[Version comparison data]
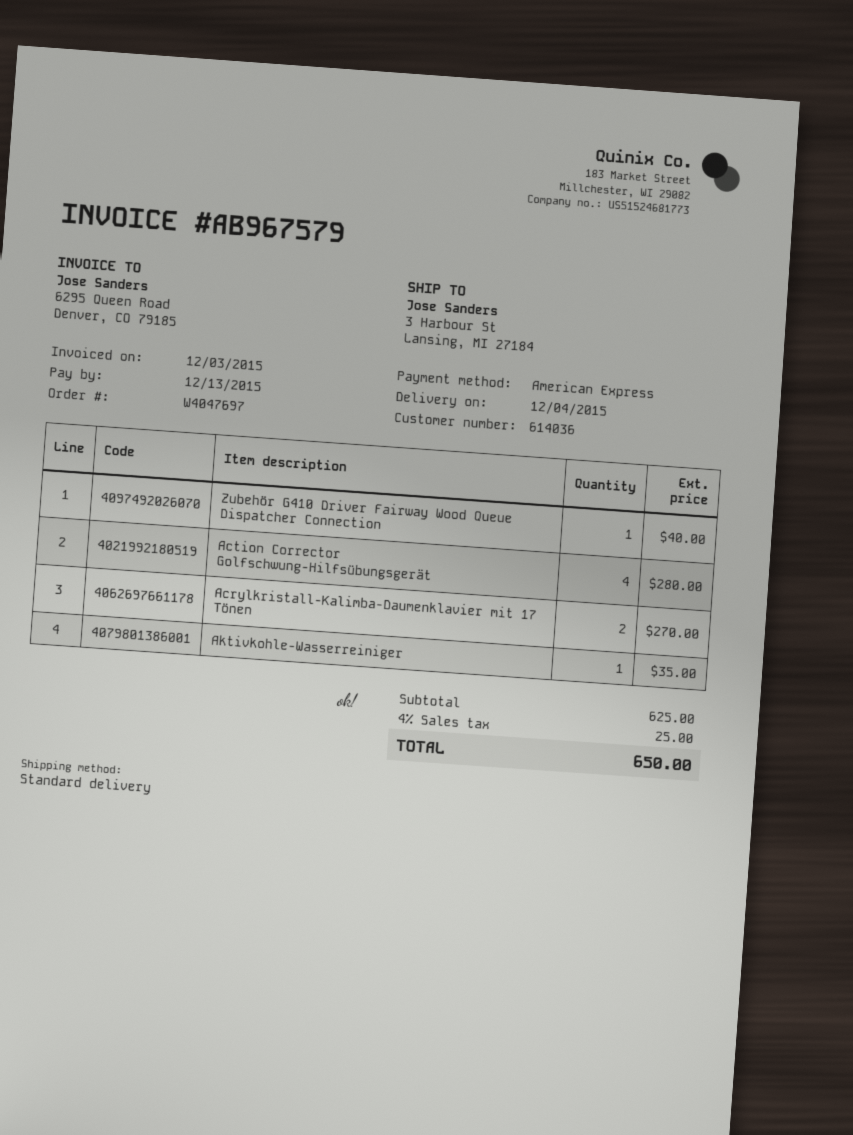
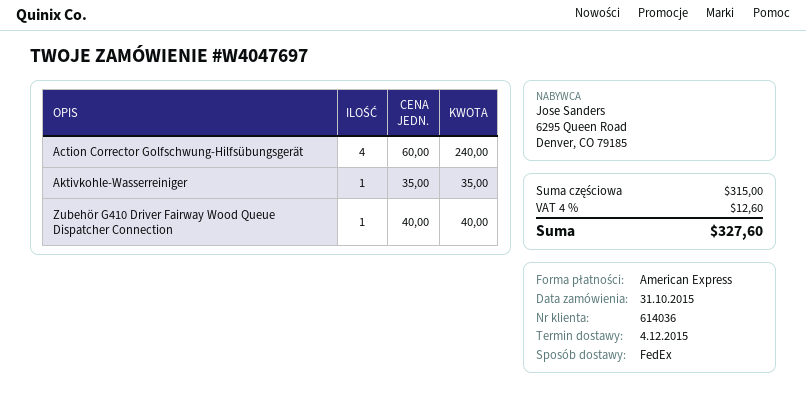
shipping method: standard -> FedEx
Action Corrector Golfschwung-Hilfsübungsgerät: 4 for 280.00 -> 4 for 240.00
Acrylkristall-Kalimba-Daumenklavier mit 17 Tönen: 2 for 270.00 -> none
subtotal: 625.00 -> 315.00
tax: 4% = 25.00 -> 4% = 12.60
total: 650.00 -> 327.60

#### EXERCISE REQUIREMENTS:
Exactly and only the lines from the one containing "Acrylkristall-Kalimba-Daumenklavier mit 17" to the end of the entries above are to be written out.

#### TASK OUTPUT:
Acrylkristall-Kalimba-Daumenklavier mit 17 Tönen: 2 for 270.00 -> none
subtotal: 625.00 -> 315.00
tax: 4% = 25.00 -> 4% = 12.60
total: 650.00 -> 327.60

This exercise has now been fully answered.